Task goal
Using the data below, show every line where the word "white" occurs.

Segment Open

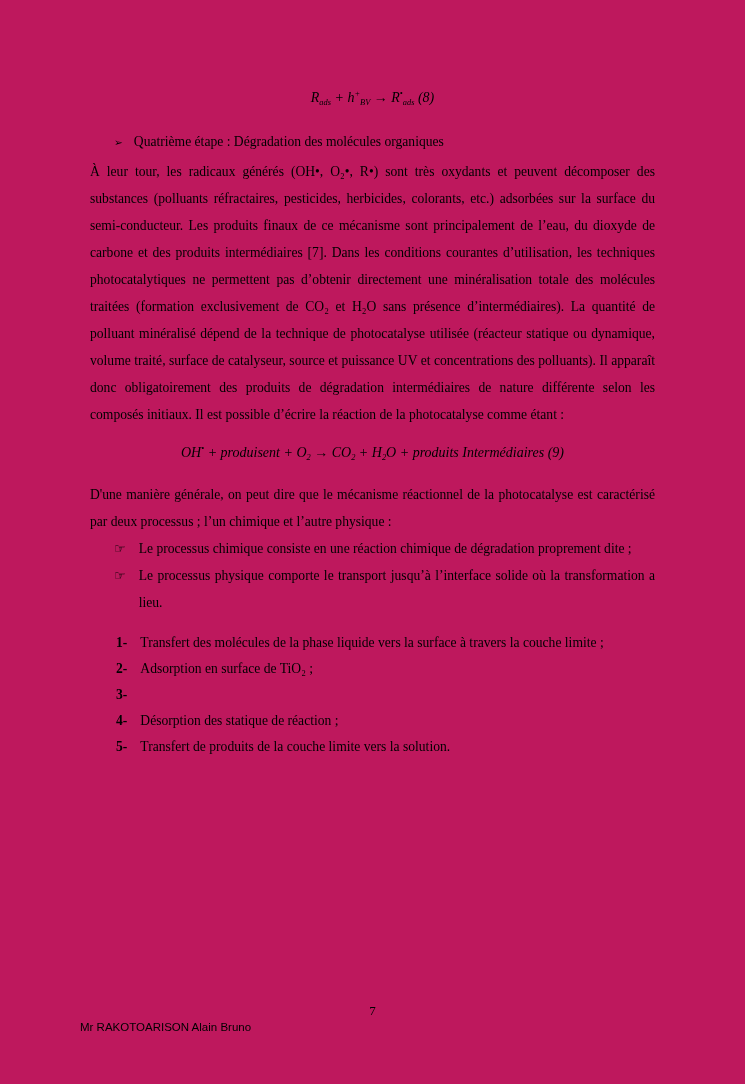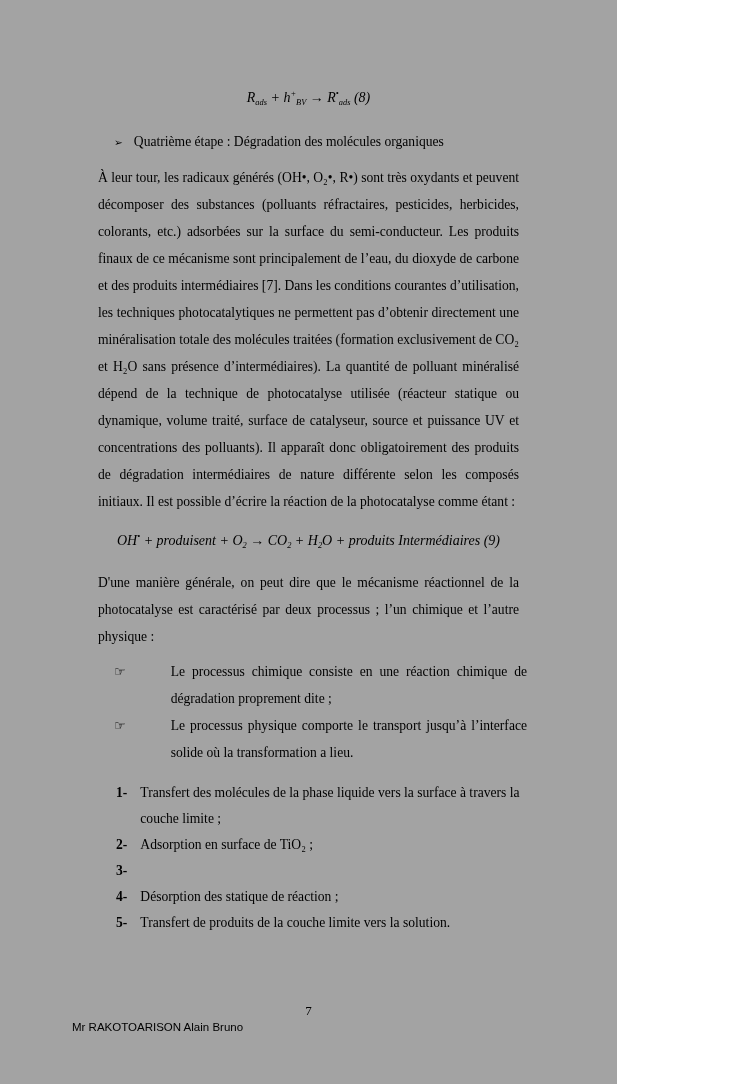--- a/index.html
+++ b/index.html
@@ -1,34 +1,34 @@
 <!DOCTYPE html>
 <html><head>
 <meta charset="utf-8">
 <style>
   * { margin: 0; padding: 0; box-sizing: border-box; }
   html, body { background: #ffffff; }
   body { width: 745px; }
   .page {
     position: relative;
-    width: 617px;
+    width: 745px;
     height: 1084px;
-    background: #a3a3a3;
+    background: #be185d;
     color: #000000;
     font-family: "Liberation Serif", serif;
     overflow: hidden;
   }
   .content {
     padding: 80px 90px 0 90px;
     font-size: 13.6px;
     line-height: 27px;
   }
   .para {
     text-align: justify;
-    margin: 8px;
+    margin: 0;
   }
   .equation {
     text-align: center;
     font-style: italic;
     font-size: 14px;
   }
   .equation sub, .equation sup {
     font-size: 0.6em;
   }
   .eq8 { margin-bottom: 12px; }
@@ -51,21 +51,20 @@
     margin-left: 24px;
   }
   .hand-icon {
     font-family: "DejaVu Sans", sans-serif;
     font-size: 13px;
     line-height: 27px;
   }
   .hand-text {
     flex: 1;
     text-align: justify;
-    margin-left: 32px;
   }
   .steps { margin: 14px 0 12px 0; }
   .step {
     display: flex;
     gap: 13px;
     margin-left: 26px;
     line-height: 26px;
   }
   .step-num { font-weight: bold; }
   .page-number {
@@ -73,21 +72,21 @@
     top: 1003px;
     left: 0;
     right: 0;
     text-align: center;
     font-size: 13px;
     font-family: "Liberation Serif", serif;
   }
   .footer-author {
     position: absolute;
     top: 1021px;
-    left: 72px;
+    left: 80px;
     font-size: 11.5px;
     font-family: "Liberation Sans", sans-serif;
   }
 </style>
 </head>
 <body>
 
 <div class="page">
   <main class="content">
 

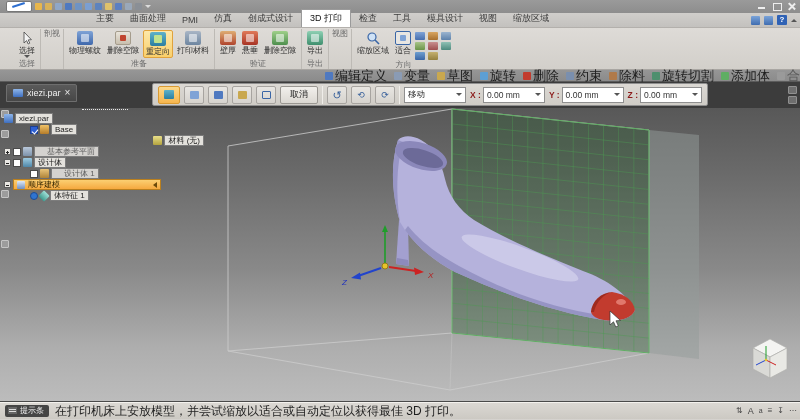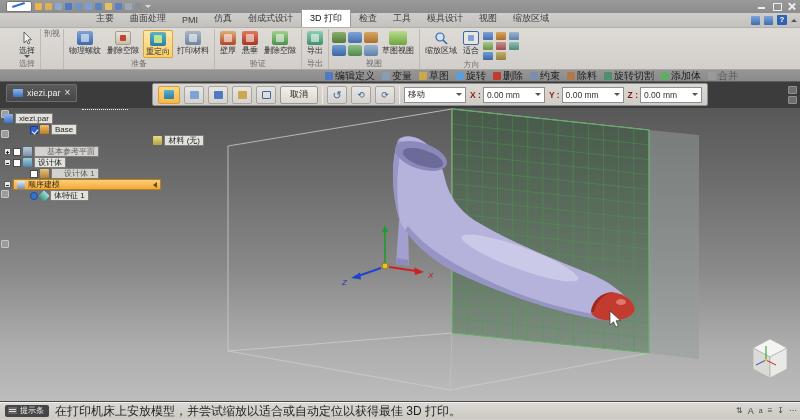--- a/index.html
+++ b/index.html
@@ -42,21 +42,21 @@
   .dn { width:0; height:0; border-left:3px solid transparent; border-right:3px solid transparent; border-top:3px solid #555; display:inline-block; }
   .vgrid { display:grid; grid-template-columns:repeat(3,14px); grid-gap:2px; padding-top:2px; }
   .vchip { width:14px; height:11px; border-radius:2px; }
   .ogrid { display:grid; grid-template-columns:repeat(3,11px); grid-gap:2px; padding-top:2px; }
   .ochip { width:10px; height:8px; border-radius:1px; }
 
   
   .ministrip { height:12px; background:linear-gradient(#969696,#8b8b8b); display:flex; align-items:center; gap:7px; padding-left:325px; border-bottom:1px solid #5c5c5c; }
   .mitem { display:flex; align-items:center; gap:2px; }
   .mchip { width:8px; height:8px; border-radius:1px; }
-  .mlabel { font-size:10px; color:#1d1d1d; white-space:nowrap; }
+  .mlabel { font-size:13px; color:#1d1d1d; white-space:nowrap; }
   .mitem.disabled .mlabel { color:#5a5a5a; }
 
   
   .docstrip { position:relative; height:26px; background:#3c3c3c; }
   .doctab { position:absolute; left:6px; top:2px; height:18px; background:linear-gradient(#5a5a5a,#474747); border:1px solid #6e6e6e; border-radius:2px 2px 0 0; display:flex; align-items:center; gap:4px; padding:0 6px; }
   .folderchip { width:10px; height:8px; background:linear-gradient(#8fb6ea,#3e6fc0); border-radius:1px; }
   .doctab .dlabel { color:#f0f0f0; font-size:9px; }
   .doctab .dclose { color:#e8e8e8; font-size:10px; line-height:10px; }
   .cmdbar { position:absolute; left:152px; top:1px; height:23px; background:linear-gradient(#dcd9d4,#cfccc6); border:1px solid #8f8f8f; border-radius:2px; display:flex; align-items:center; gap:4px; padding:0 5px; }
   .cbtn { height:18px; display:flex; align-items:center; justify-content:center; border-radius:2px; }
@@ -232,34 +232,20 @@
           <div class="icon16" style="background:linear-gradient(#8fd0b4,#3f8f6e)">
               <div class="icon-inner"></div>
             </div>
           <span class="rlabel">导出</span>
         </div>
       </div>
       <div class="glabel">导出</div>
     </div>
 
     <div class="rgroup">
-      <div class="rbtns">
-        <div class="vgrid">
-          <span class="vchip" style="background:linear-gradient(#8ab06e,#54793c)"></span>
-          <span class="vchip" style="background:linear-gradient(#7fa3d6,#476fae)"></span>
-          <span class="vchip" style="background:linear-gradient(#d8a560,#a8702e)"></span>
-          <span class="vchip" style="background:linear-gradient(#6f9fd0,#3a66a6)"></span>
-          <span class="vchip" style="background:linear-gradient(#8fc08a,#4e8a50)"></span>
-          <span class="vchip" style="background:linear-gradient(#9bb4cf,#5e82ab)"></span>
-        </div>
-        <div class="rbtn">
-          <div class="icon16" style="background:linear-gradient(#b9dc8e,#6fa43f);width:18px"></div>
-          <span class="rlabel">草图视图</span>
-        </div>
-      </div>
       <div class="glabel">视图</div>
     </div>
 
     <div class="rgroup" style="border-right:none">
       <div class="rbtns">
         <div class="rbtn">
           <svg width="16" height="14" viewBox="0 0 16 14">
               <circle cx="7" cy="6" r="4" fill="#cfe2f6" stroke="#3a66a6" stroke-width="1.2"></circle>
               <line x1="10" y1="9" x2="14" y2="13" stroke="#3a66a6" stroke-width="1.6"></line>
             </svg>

Segment Closed

Response
-  .mlabel { font-size:10px; color:#1d1d1d; white-space:nowrap; }
+  .mlabel { font-size:13px; color:#1d1d1d; white-space:nowrap; }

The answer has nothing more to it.